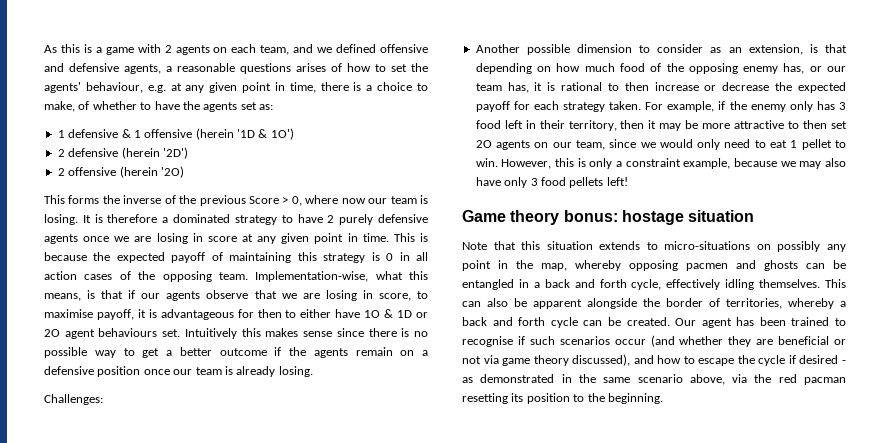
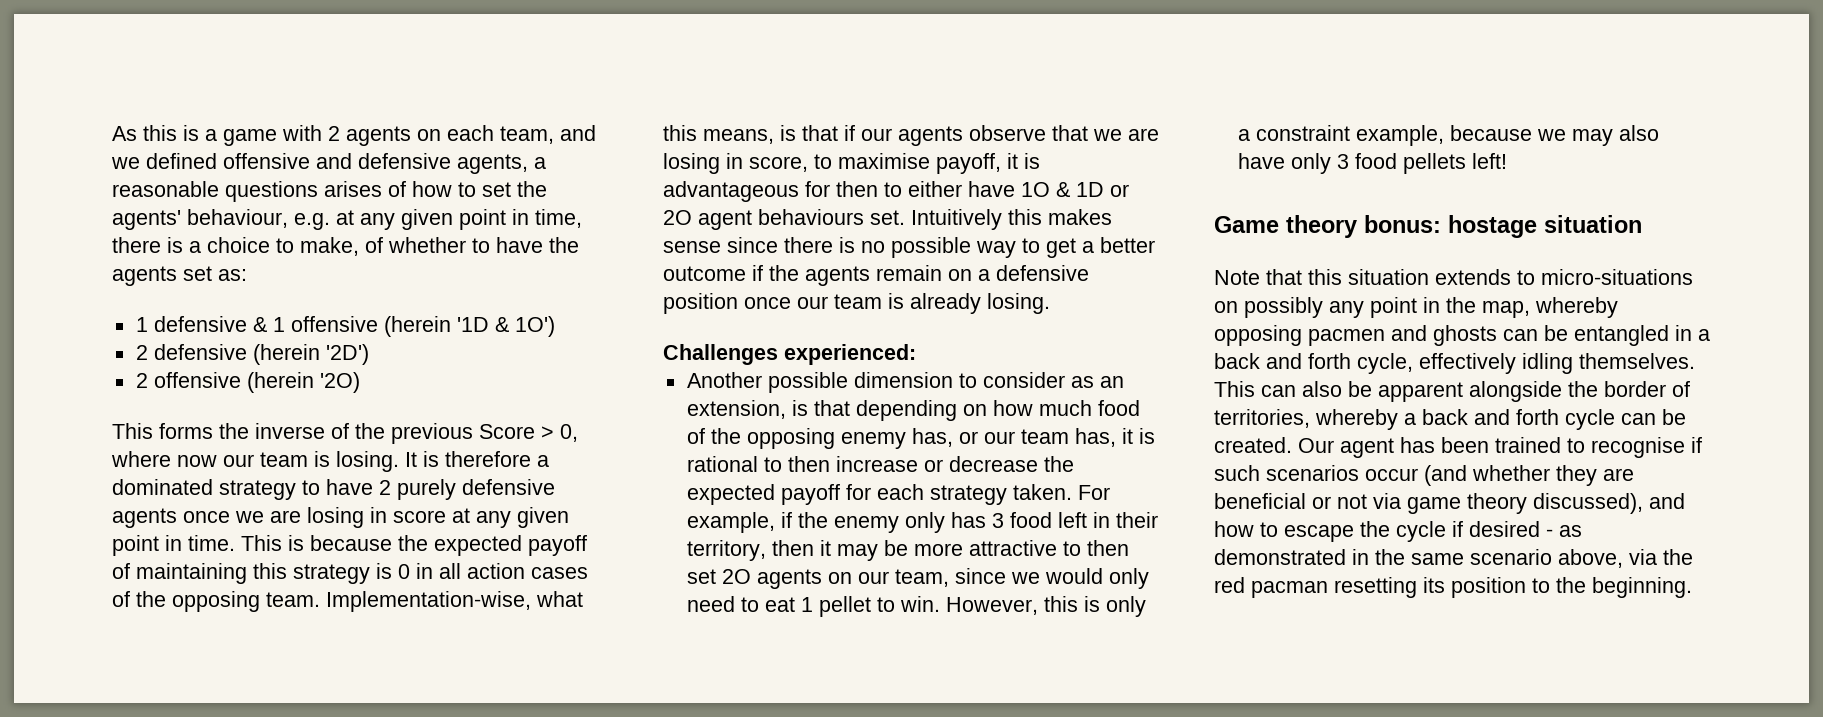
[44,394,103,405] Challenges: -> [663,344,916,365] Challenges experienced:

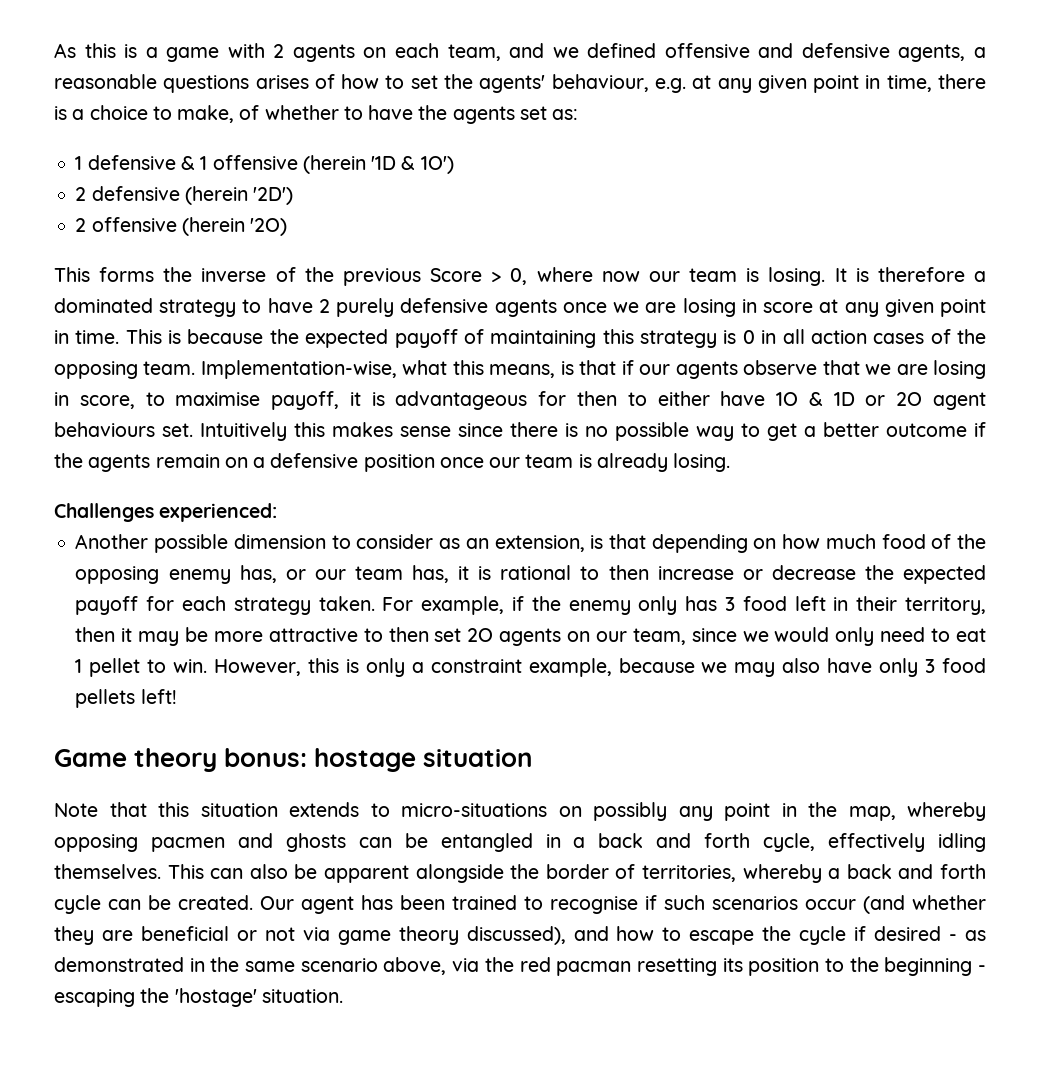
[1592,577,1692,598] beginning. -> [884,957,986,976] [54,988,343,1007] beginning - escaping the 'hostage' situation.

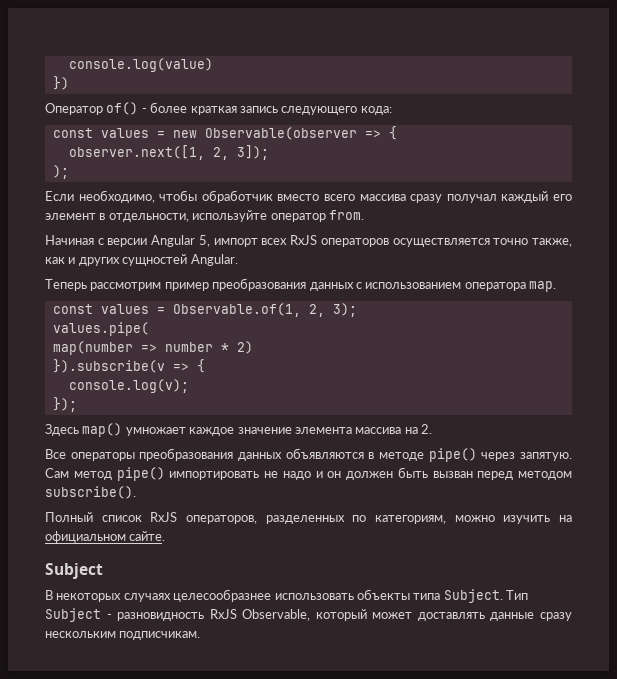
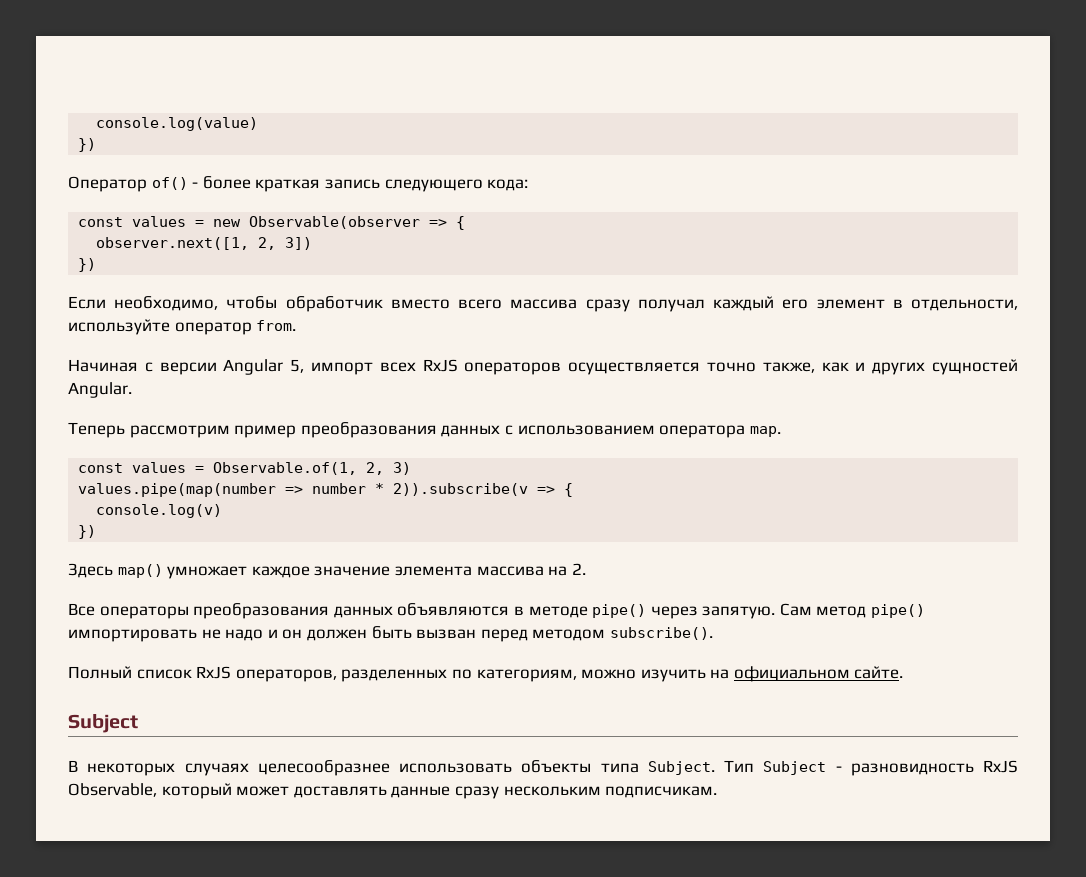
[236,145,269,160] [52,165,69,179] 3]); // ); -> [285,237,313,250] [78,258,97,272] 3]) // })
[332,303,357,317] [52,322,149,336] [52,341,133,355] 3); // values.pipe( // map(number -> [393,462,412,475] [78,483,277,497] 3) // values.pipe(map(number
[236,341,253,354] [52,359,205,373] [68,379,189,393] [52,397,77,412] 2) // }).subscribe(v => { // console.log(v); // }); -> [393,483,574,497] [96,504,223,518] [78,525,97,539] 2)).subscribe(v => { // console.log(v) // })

□ □ □ □

*How to complete this task*
Repeat the data verbatim, excluding all pictures.

*Answer to this problem*
[44,394,103,405] Challenges: -> [663,344,916,365] Challenges experienced:

[1592,577,1692,598] beginning. -> [884,957,986,976] [54,988,343,1007] beginning - escaping the 'hostage' situation.

[236,145,269,160] [52,165,69,179] 3]); // ); -> [285,237,313,250] [78,258,97,272] 3]) // })
[332,303,357,317] [52,322,149,336] [52,341,133,355] 3); // values.pipe( // map(number -> [393,462,412,475] [78,483,277,497] 3) // values.pipe(map(number
[236,341,253,354] [52,359,205,373] [68,379,189,393] [52,397,77,412] 2) // }).subscribe(v => { // console.log(v); // }); -> [393,483,574,497] [96,504,223,518] [78,525,97,539] 2)).subscribe(v => { // console.log(v) // })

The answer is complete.